WHAT YOU SHOULD DO
Within the data below, count every line that includes "legend" and report the total alone.

:: EXTRACTED INFORMATION

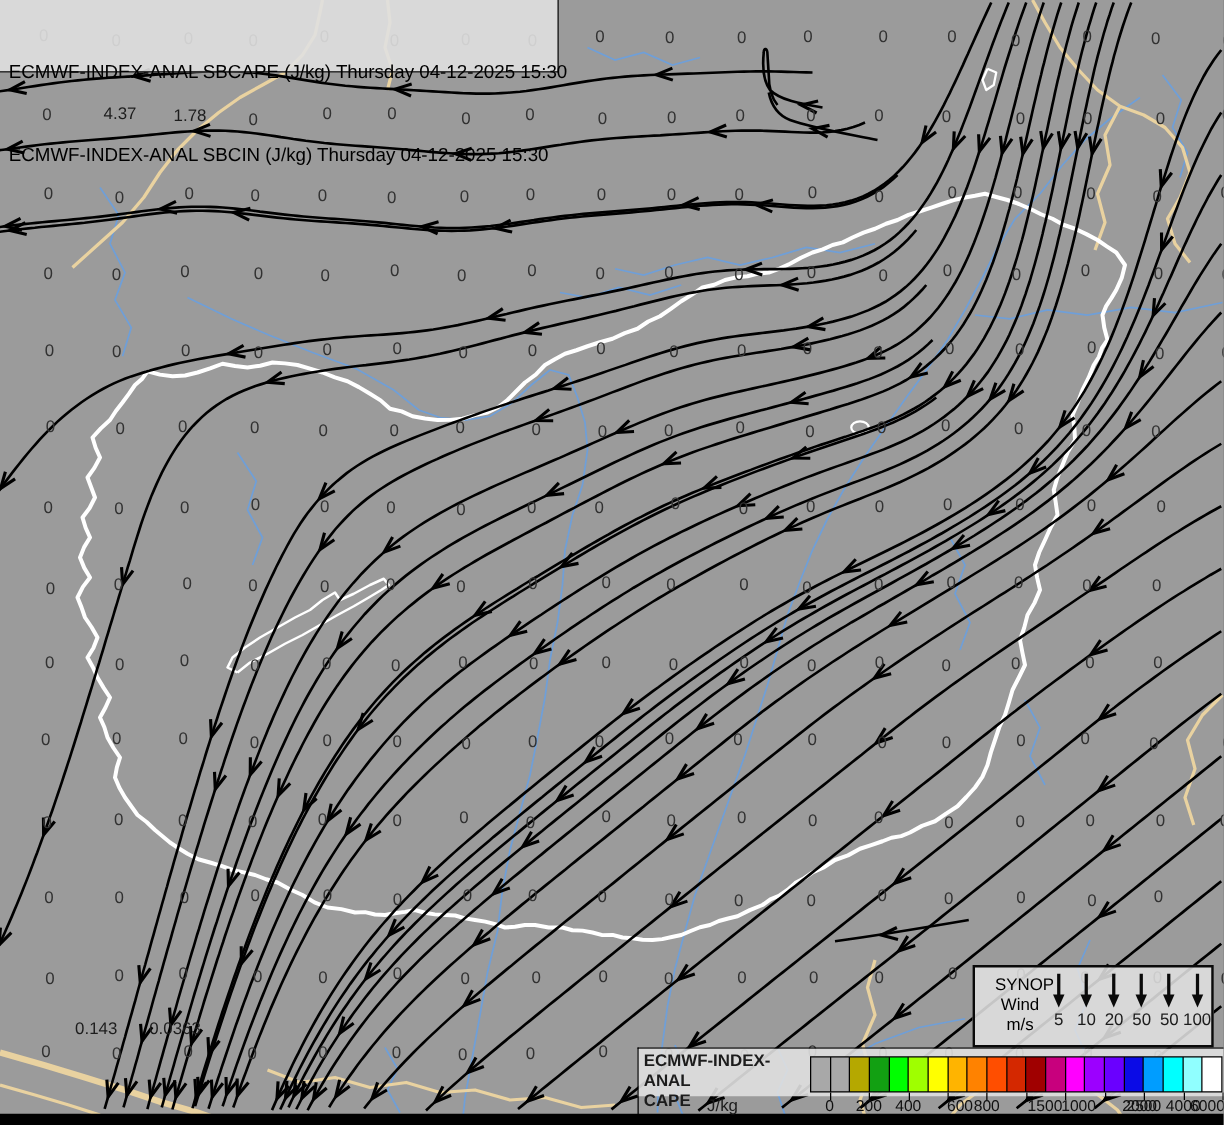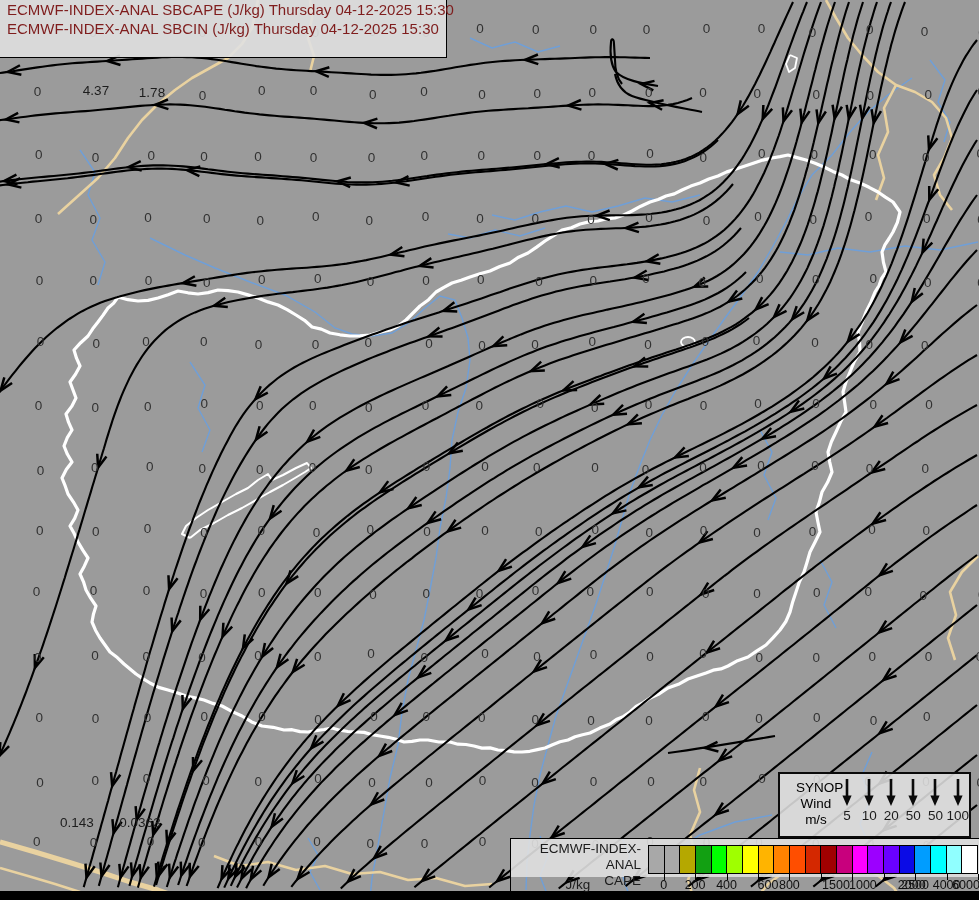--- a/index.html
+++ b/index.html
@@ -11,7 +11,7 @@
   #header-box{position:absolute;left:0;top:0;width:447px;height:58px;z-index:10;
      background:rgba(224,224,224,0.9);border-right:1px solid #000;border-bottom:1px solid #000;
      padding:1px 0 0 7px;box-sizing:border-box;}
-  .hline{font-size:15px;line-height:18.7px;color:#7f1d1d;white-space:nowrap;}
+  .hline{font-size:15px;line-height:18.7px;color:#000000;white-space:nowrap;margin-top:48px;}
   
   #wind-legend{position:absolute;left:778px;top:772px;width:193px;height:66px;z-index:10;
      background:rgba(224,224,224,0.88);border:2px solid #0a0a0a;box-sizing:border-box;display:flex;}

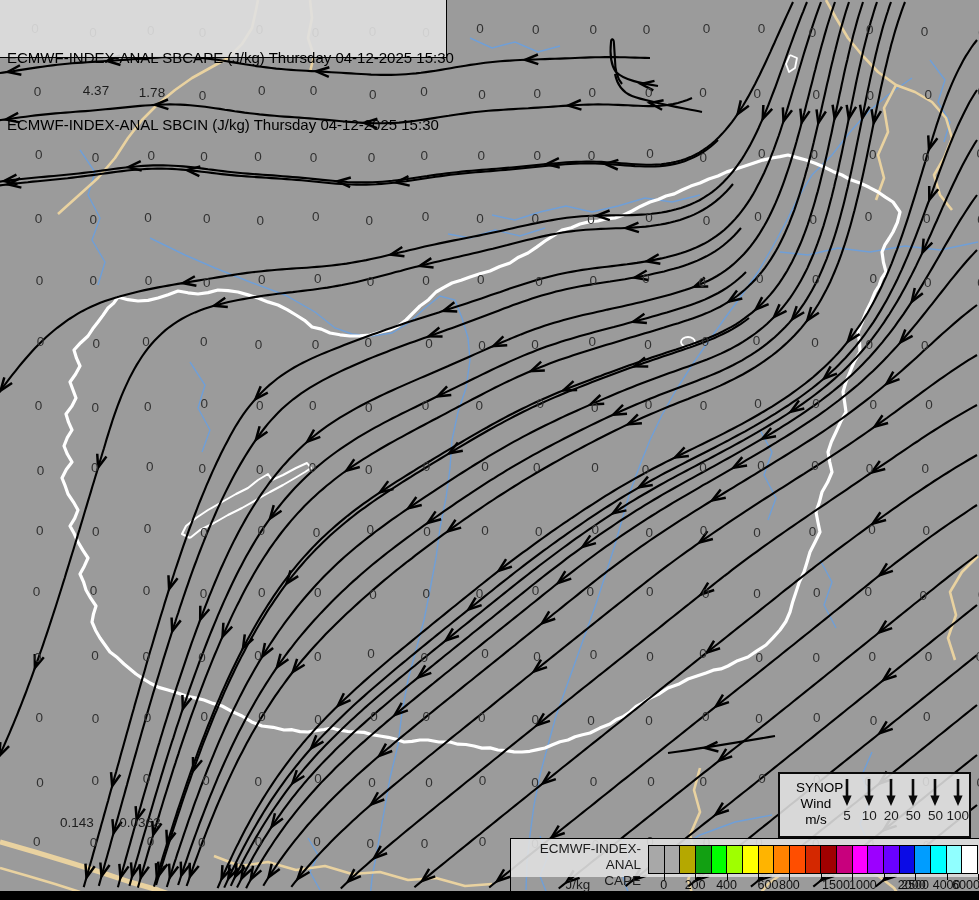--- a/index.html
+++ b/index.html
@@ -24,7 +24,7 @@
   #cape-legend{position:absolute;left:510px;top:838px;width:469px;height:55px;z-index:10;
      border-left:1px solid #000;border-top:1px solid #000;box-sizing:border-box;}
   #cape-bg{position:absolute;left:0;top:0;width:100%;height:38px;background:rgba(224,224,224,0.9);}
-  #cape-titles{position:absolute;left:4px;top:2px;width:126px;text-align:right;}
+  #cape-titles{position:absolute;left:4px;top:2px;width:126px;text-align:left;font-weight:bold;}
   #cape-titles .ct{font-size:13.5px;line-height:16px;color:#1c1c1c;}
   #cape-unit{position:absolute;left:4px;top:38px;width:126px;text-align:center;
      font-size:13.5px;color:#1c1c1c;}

::::
:: EXTRACTED INFORMATION

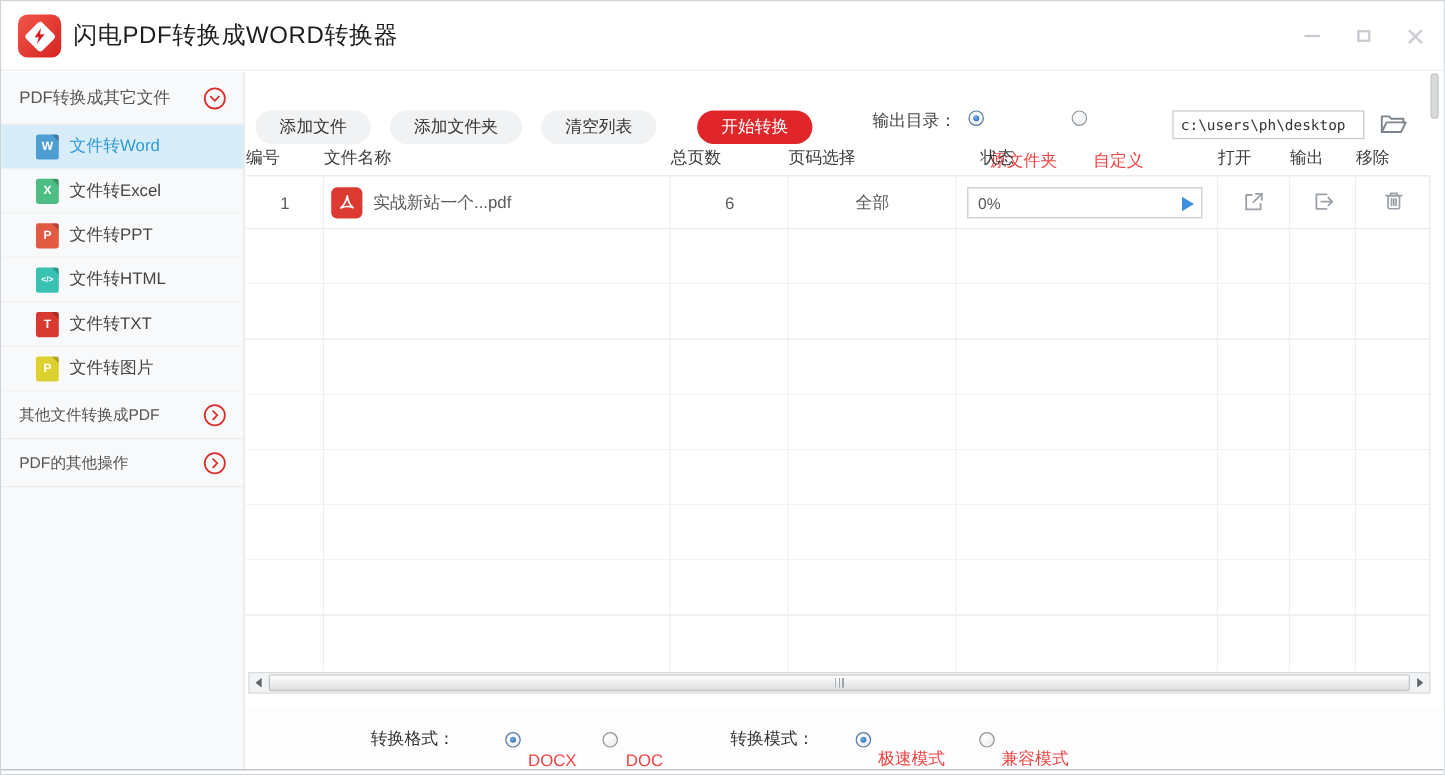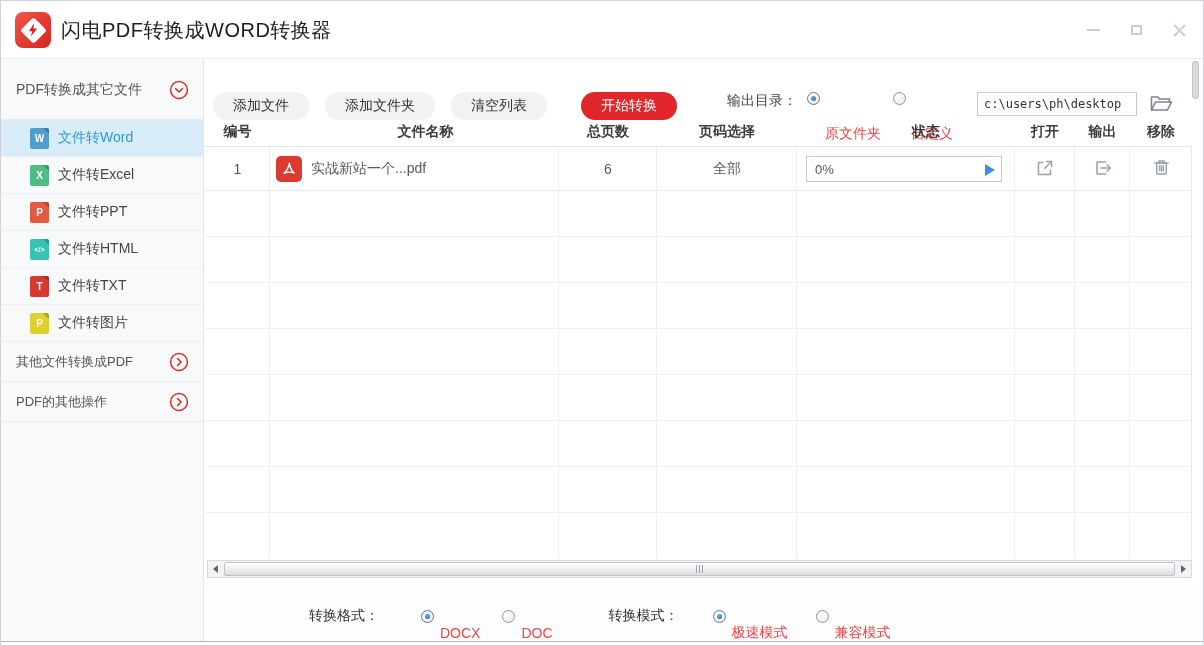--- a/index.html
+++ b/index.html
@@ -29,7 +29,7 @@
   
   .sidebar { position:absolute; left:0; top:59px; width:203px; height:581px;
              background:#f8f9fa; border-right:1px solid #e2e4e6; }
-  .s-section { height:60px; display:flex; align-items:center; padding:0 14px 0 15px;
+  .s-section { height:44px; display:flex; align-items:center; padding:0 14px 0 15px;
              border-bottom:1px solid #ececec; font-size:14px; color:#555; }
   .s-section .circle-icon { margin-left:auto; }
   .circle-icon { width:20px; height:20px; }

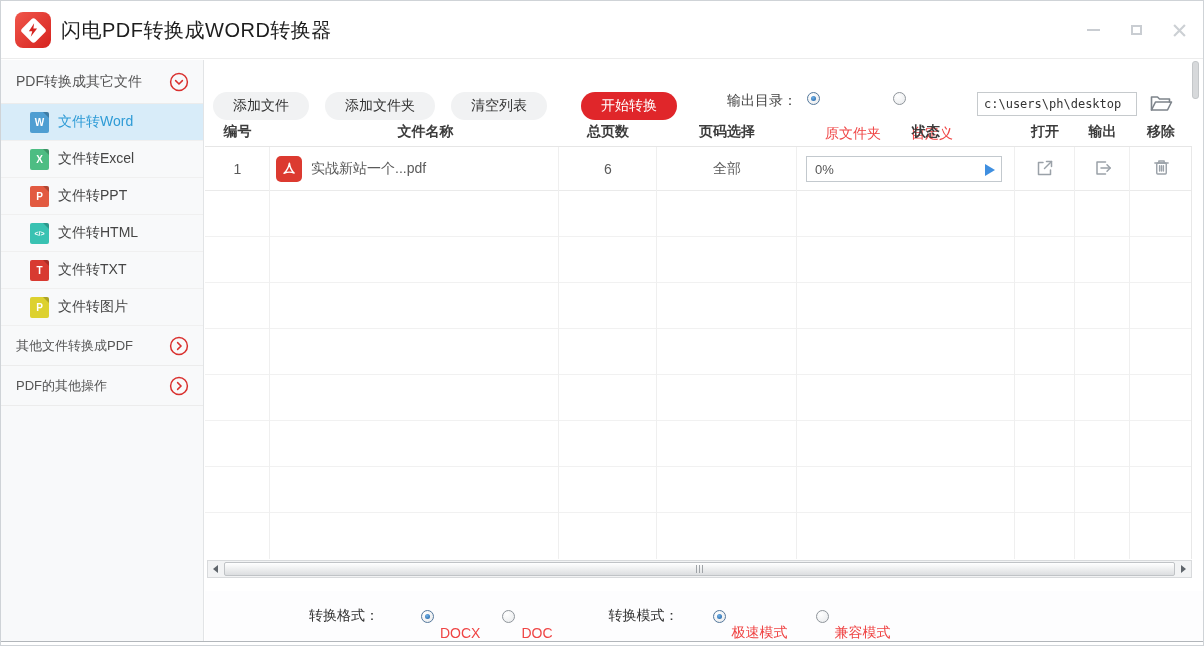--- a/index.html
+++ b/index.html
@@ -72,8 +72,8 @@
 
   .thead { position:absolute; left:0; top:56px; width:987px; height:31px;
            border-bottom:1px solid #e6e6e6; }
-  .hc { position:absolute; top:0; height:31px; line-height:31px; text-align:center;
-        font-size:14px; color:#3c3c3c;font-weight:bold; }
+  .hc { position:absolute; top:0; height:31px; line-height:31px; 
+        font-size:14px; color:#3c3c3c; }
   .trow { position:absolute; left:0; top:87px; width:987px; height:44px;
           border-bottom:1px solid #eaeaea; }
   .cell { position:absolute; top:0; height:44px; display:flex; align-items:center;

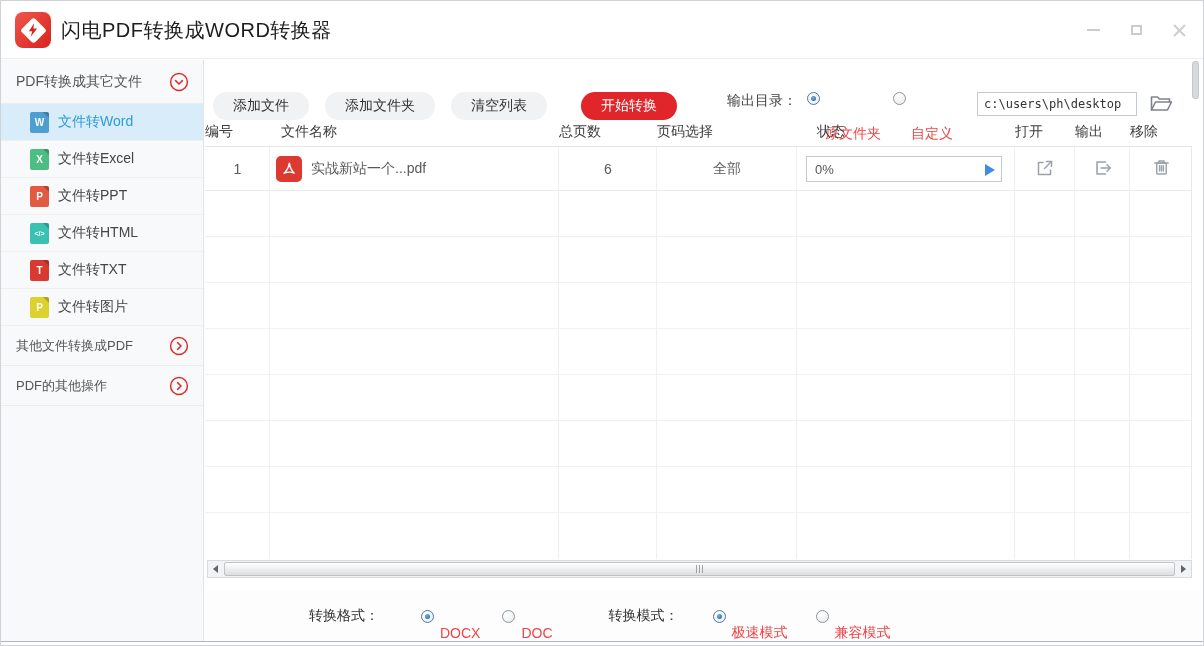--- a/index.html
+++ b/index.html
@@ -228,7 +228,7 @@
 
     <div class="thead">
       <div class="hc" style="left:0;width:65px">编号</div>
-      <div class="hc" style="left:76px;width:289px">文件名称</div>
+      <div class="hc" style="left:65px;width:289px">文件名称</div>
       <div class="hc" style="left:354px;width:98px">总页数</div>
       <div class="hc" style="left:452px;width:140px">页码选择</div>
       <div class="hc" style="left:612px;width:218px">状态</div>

::::
:: EXTRACTED INFORMATION

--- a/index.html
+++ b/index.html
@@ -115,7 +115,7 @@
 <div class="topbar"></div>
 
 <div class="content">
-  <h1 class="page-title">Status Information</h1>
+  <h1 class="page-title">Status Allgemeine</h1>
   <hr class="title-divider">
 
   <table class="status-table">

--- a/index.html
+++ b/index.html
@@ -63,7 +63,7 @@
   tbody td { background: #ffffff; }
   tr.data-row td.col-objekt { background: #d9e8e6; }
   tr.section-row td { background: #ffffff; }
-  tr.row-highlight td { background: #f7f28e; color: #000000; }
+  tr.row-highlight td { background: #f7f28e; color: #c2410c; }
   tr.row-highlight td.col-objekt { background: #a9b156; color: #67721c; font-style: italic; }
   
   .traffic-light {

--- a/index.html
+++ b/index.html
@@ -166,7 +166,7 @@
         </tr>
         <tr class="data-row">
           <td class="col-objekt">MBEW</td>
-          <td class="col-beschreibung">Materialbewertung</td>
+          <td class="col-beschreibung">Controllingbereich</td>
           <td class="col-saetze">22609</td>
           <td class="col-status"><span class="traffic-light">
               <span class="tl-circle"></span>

::::

ANSWER TO THE EXERCISE
2